¡No quiero, no quiero, no quiero, yo no
quiero escribir este poema! “¡Poema, vete!”, le digo, pero se queda conmigo,
jodiendo, y, verso a verso, me quiere recordar que no estás. No estás. No estás
en ninguna parte, en ninguna parte me tocas. Por eso, solo por eso, quiere el
poema que lo escriba (y digo “solo” con una soltura…). Qué poco dócil es este
poema y qué ingenuo. No hay forma de hacer que entre en razón. “¡Eres tonto,
poema!”, le digo.
El muy tonto no se da cuenta de que no
conseguirá sacarme de ti lo indecible: qué importarán las letras que coja de
aquí o de allá para decirte. No comprende (es tonto, ya lo he dicho) que yo
quiero de ti lo mudo, lo que me grita.
Me saca de quicio este poema. Yo venga a
hablar de ti con la luz, y él empeñado en decirme no sé qué de boca, de piel,
de ojos… ¿Cómo le hago yo ver a este poema tonto que aquí no pinta nada el
cuerpo? ¿Cómo le planto cara? ¿Cómo le digo que por ahí no van los tiros?
Se pone más tontito cada vez el poema. Lo
noto. Se pone chulo conmigo incluso. ¡Conmigo! ¿Dónde se ha visto que un poema
lleve la contraria al poeta? Me trata como si yo fuera su marioneta, y por ahí
no paso. “¡Por ahí no paso!”, le digo.
Hace ya rato lo amenacé. Le dije que, de
seguir así, lo convertiría en prosa. Ni con esas. No desiste. No hay forma de
doblegarlo. Entramos en un bucle, en una dialéctica sin verso ni concierto para
ver quién se la lleva de los dos. Ha pasado otras veces y, llegados a este
punto, yo ya sé que no habrá brújula que reoriente el asunto para llegar al
quid del poema, al verso de aquí paz y después gloria, que nos vuelva a poner
de acuerdo, sin rimas ni condiciones, para escribirte como mereces. “Déjalo
ya”, le digo, cansada. Pero él no para… Él malmete con su rollo metafísico,
habla del alma como si tal cosa y recalca la palabra “amor” como si con eso
pudiera arreglarlo todo. Se pone cursi el poema, sí, qué le vamos a hacer… Y
no, no es eso lo que yo quiero… Pero ¿qué otra cosa podría esperarse de este
maldito poema tonto? Al final cedo yo, como siempre, y le tiendo tres versos
más en son de paz antes de dar la causa por perdida.
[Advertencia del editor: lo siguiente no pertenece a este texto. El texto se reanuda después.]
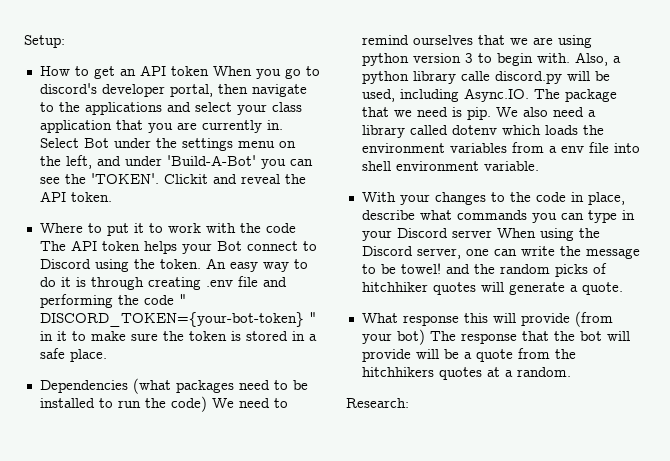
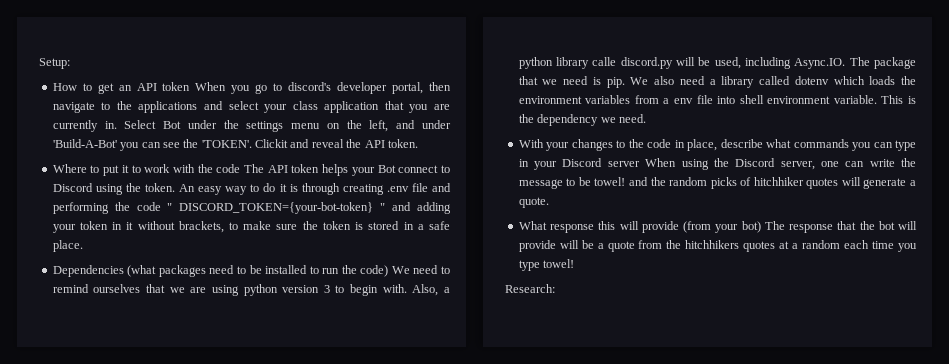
[39,331,67,341] in it -> [392,202,452,214] [52,221,224,233] and adding your token in it without brackets,
(539, 166) none -> [881,95,916,104] [518,114,646,126] This is the dependency we need.
[516,367,571,377] random. -> [802,240,917,252] [518,259,575,271] random each time you type towel!

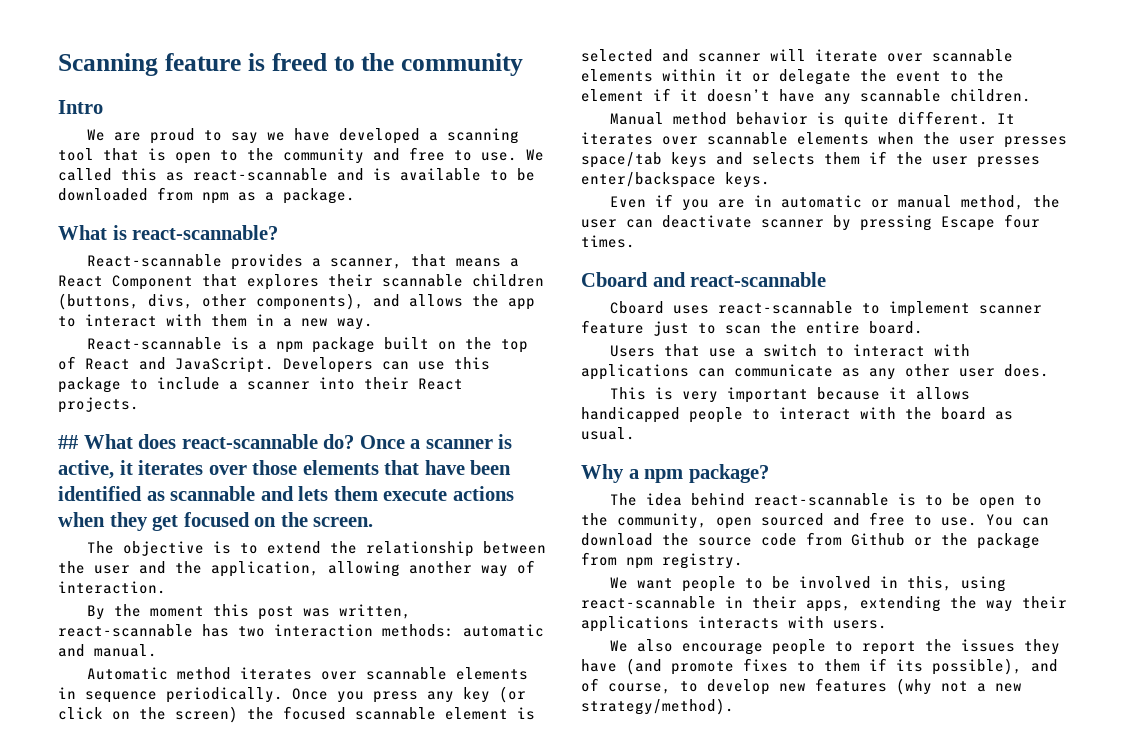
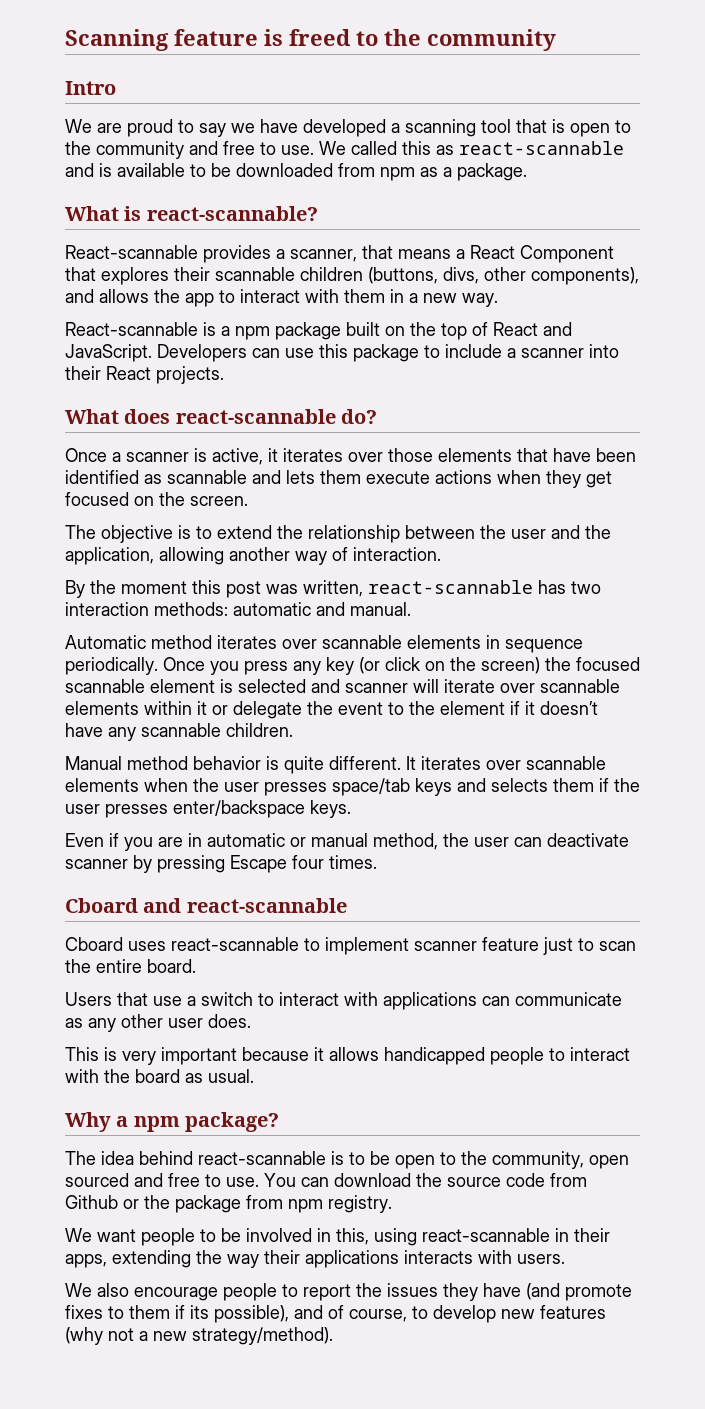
[58,435,78,449] ## -> (224, 375) none
(355, 441) none -> (378, 416) //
“Se le veía venir”, me digo, igual que tú
me viste llegar de lejos a mí, mucho antes de desnudarme.
Subestimé al poema. Algo me dice que, de
haber confiado más en él, ahora, de algún modo que no sé explicar, tú estarías
aquí. Me ha vuelto a pasar. Me he vuelto a quedar completamente sola:
sacrifiqué el poema. Convertí en prosa los que iban a ser sus mejores versos,
los más acertados, esos que algún día tú echarás en falta… y todo ha sido en
vano: no estás. Lo peor de todo es que, en este justo momento, no puedo sino
reconocer que él, el poema, tenía razón. Ahora me doy cuenta, ahora que ni
siquiera está él para que me hable de ti.